Jackson, who was executive producer on Today in Focus at launch before becoming head of audio in 2021, said her biggest lesson had been the importance of “really good planning” for every episode and interview.

“I think if you have a sense of how you’re trying to get there, that really makes the edit much easier,” Jackson said. “And I certainly know in the early days when you didn’t know that and you didn’t have a thorough plan – it wasn’t that you didn’t get there, it just took a lot longer and we were regularly – partly as well because of those crazy Brexit votes – but we were sort of finishing at midnight, one, two in the morning, and that’s not sustainable.”

Jackson added that the usefulness of constructing the introduction as a “mini story” at the beginning of each episode became clear.

“I think the more crowded the market becomes, the more you really know you have to work very hard to pull people in the first minute.”

One example she gave was a 2022 episode on a spate of bank robberies in Beirut and how they fit into the state of the Lebanese economy, which opened with Safi saying: “A couple of weeks ago, I went to meet a bank robber.”

Jackson said: “It was just a really clever device and told through a human being, if you like, rather than, say, policy or economics.”

Safi echoed the importance of planning and “shock-proofing” interviews, saying it is important to “expect the unexpected and to always have a fallback, because with a print page, you can just sort of not run something. Whereas for us…. something has to come out the next day.”

He added: “Every plan is built with the worst case scenario in mind. And it’s stressful, but it means that we have been able to do this thing which I genuinely think is nothing short of miraculous which is put out an episode every single weekday for five years.”

Podcast and newsroom collaboration

The Today in Focus team works closely with the wider Guardian newsroom, who Jackson said are “up for collaborating with us, I hope because they know we take care of those stories, but also because we reach these new audiences”.

Jackson said the investigations team had been “really collaborative and generous with the podcast and letting us work with them early on so we could capture stuff like the Pegasus series that Mike fronted or recently the Cost of the Crown“.

“It means we can make a really rich series and really go deep into the storytelling,” Jackson said, “but also I think sometimes even I see stories on The Guardian and I think I don’t have time to get across that or it looks complicated, or I feel a bit intimidated.

“I think sometimes our podcasts are helpful as sort of being a gateway into some of our stories and that we can break down what might be a really heavy going data story and then I think people can go back and read it and feel that they understand the broad brushstrokes and it makes it easier.”

Safi added that they “go into every episode not assuming any knowledge, so we’re going to build it for you from the ground up and lead you through it in a very human way as if you’re just talking to a friend at the pub or something.

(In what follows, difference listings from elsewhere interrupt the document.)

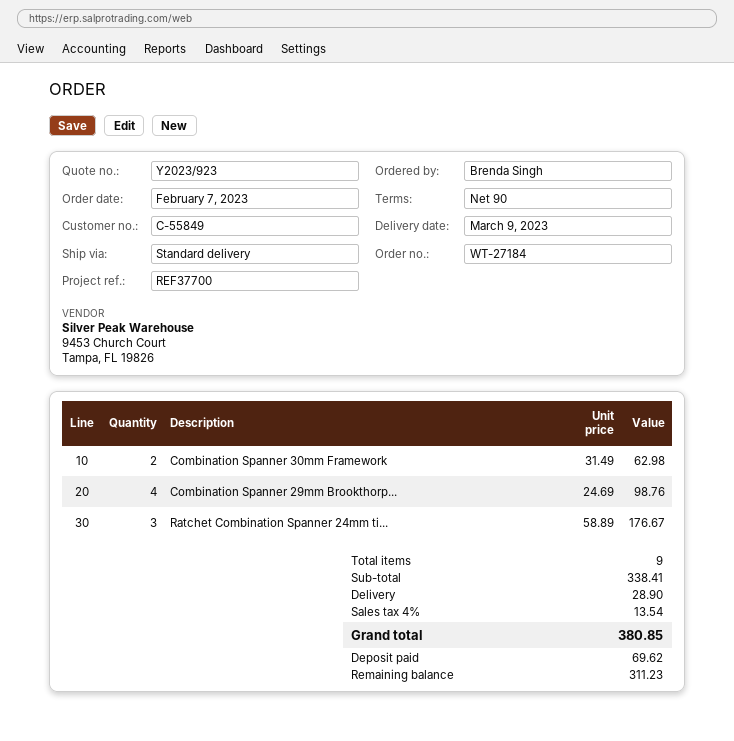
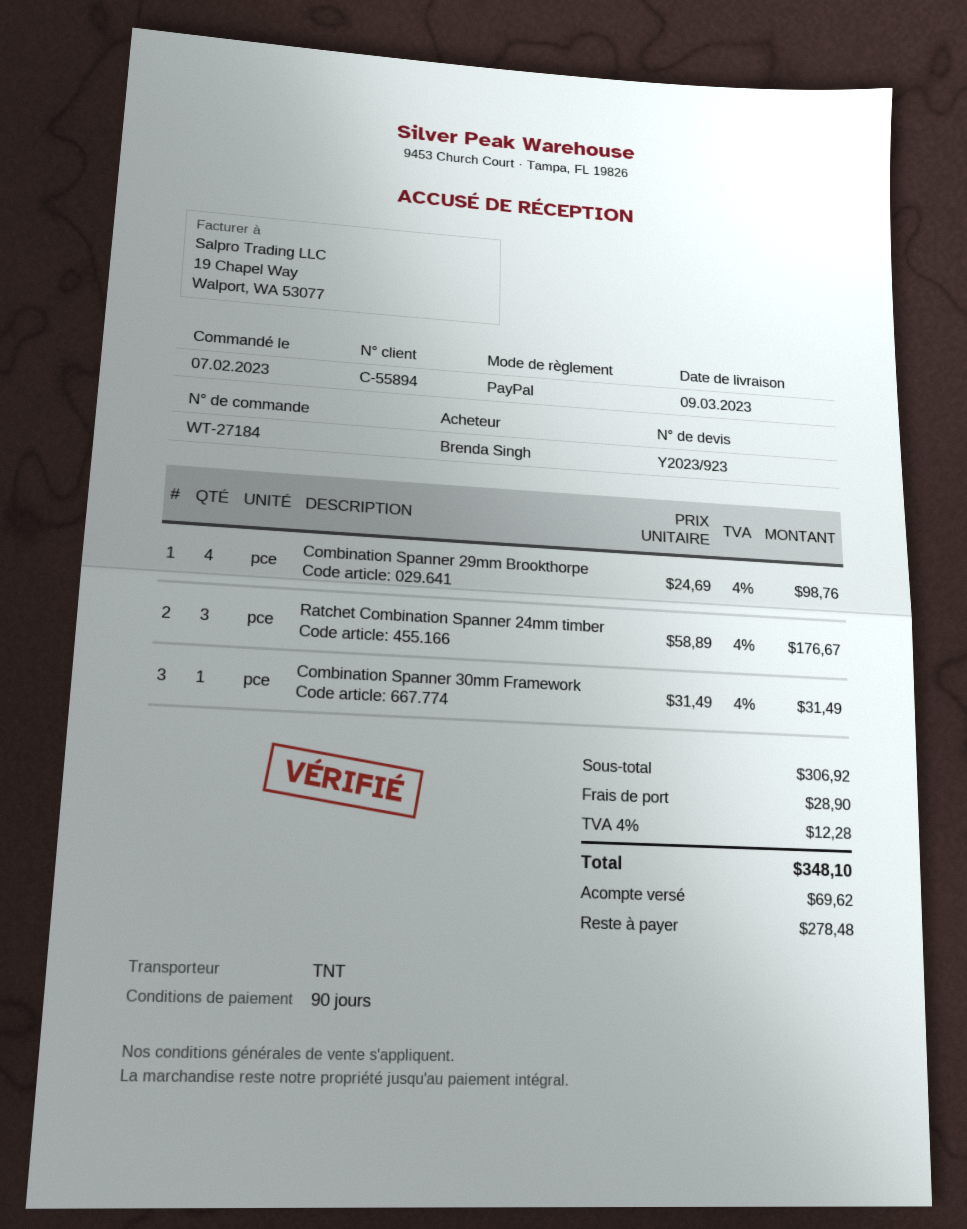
customer number: C-55849 -> C-55894
shipping method: standard -> TNT
Combination Spanner 30mm Framework: 2 x 31.49 = 62.98 -> 1 x 31.49 = 31.49
subtotal: 338.41 -> 306.92
tax: 4% = 13.54 -> 4% = 12.28
total: 380.85 -> 348.10
balance: 311.23 -> 278.48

“I think that’s very important because we get more news than ever, and in a weird way you end up more confused than you were when you had less news. So to have someone say ‘I know as much as you about this, so let’s sit down with someone who knows what they’re talking about and figure it out’ – I think that’s really inviting.

“For me it’s really nice to feel like you’re in a sort of relationship with the listener and together we’re going to make sense of the news. It’s very different to reporting but it’s really rewarding.”